I couldn’t keep quiet. “It must have been worth it,” I said. “You sold it.”
“The first day the house was on the market, we got an offer,” my Dad’s wife said. “Before we could accept, we got another one for $20,000 more.”
“We took the first offer,” my Dad said. “We needed to sell fast and the second offer people weren’t pre-qualified. It’s only money.”
You need to argue to get a couple of quarters for ice cream but $20,000 is ‘only money.’
“At least you get to move into your new house soon,” Charlie said.
“Well, no. Not exactly,” my Dad’s wife said. “My brother’s wife needed eye surgery, so they’re staying put for a while. She’s had the one eye done, and after she recovers she’ll need to get the other eye done. We can’t just kick them out.”
“The people who bought our house are happy to let us stay,” my Dad said, “but they’ll be getting $200 a day. At $200 a day, I’d be happy to let someone stay, too.”
“What are you going to do?” I asked.
“We’ll move into our old little cabin and wait,” my Dad’s wife said. “They’ll let us store stuff behind their garage if we want.”

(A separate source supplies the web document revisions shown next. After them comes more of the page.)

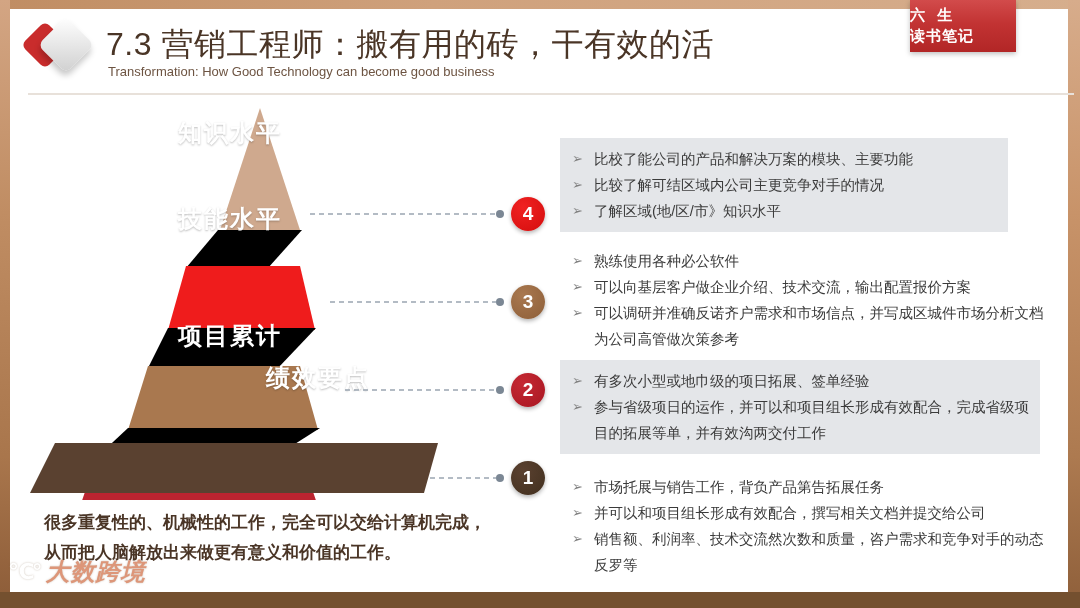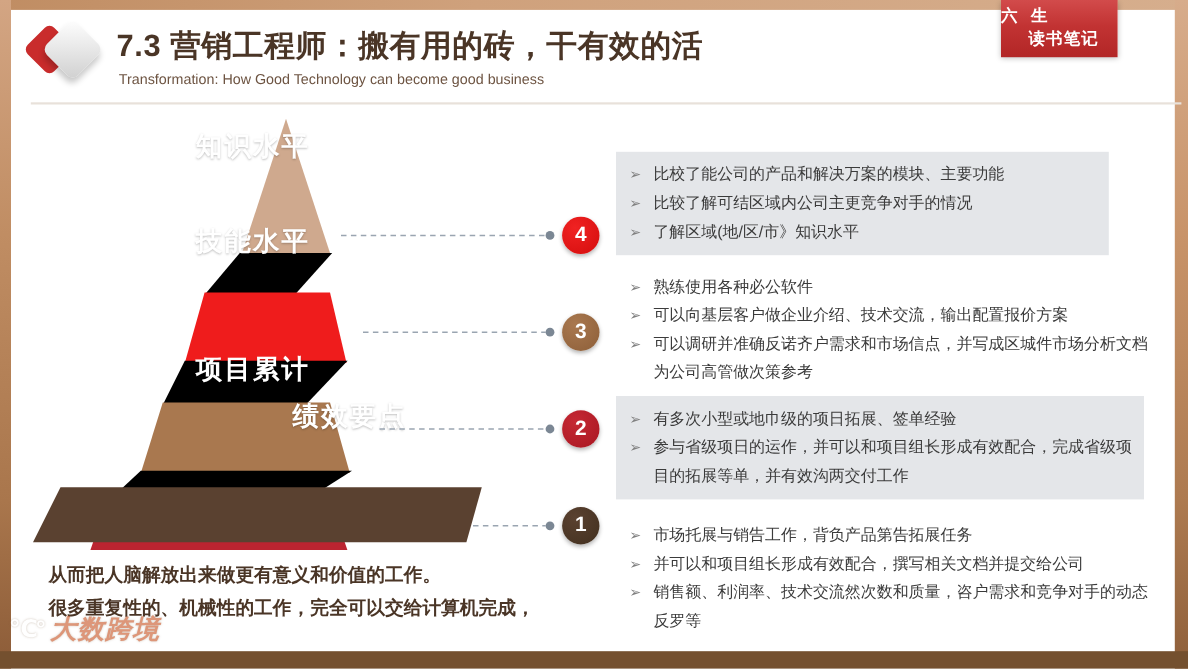--- a/index.html
+++ b/index.html
@@ -57,7 +57,7 @@
   }
   .title-main{
     position:absolute;left:92px;top:14px;
-    font-size:28px;font-weight:bold;color:#4a3526;
+    font-size:32px;font-weight:normal;color:#4a3526;
     letter-spacing:0.5px;white-space:nowrap;
   }
   .title-sub{

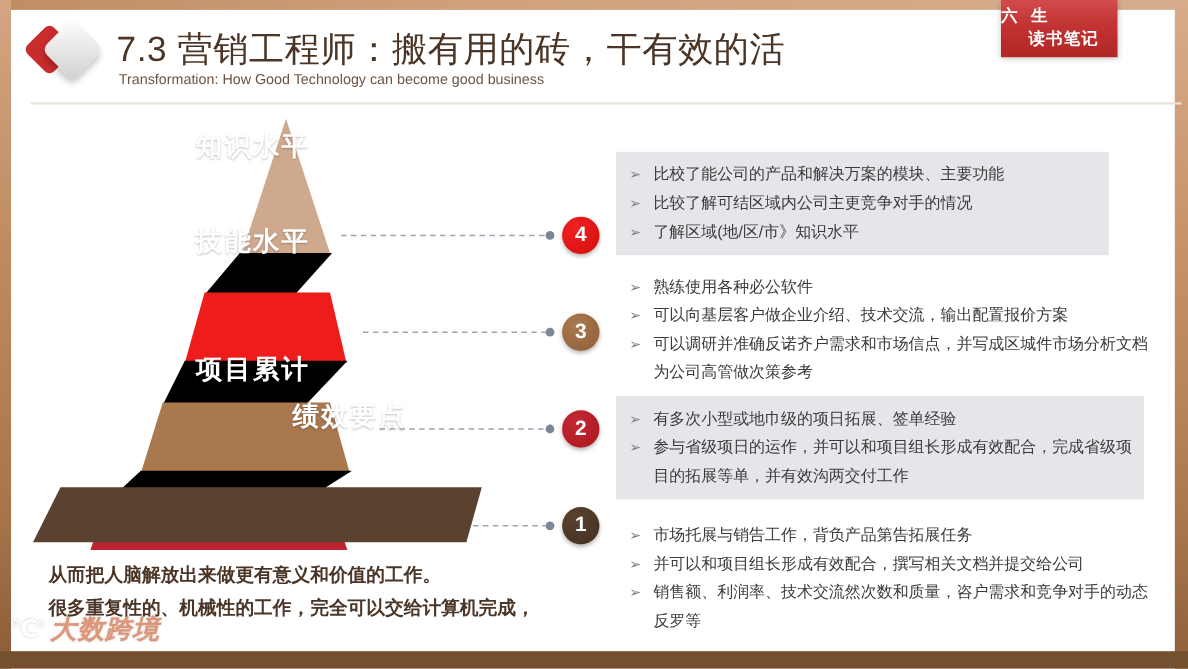--- a/index.html
+++ b/index.html
@@ -78,7 +78,7 @@
     padding-top:4px;box-sizing:border-box;
   }
   .badge .b1{font-size:15px;font-weight:bold;letter-spacing:4px;line-height:21px;}
-  .badge .b2{font-size:15px;font-weight:bold;letter-spacing:1px;line-height:21px;padding-left:25px;}
+  .badge .b2{font-size:15px;font-weight:bold;letter-spacing:1px;line-height:21px;}
 
   
   .pyramid{

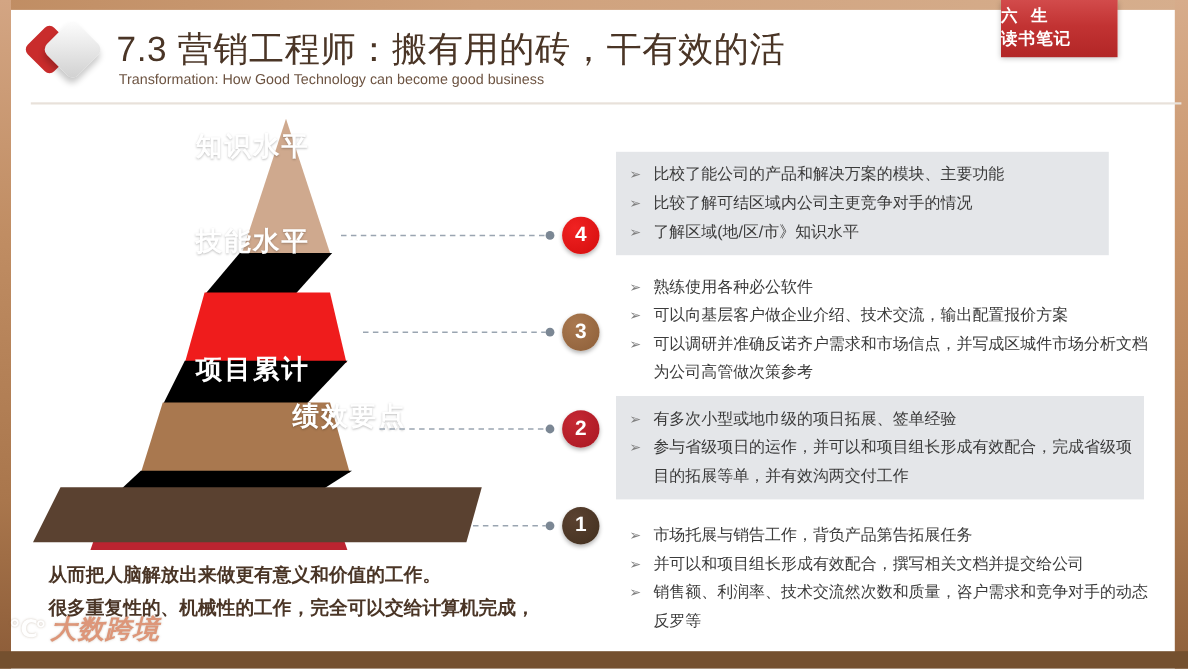--- a/index.html
+++ b/index.html
@@ -242,8 +242,8 @@
   <div class="num num-1">1</div>
 
   <div class="caption">
+    <div>很多重复性的、机械性的工作，完全可以交给计算机完成，</div>
     <div>从而把人脑解放出来做更有意义和价值的工作。</div>
-    <div>很多重复性的、机械性的工作，完全可以交给计算机完成，</div>
   </div>
 
   <div class="blocks">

“You spent all this money to get the house fixed up and sold within a month and now you don’t have anywhere to go?” I’m back in High school now. I’m saying things no one else will say, but everyone else is thinking. It’s not a good thing.
“It’s fine,” my Dad says.
“We can’t just kick them out,” my Dad’s wife says.
“No, of course not,” Charlie says. “But don’t you have a contract with them?”
“No,” my Dad’s wife says.
“So they could stay indefinitely or sell it to someone else?” I say. “You took an offer $20,000 lower on the first day your house was on the market and you have no contract?”
“It’s fine,” my Dad says. “It’s only money.”
Charlie shakes his head at me when I start to open my mouth. He didn’t even know me in High school.
“Since you’re visiting, let’s take you out to lunch,” my Dad says later on. “We know a good place not far from here.
We agree, get in our car and follow them. My Dad parks about six blocks from the restaurant’s address. He signals for us to park on the street behind him.
“You have to park out here,” he tells us. “Parking is free. If you park by the restaurant, it’s ridiculously expensive.”
“A quarter every fifteen minutes,” his wife says. “Just to park!”
“I figure I can walk a few blocks if it means I save a few quarters. The government is trying to get back all the money it lost spending on stupid programs,” my Dad says. “I’m not going to help them balance their budget, no Sir.”
I’m not in High school. I’m not in High school, I think. I shake my head, bite my lip hard, and follow behind. Charlie looks over at me, trying not to laugh.
“He’s lost at least $31,000 selling his house,” Charlie says, “but thank God he’s saving a quarter.”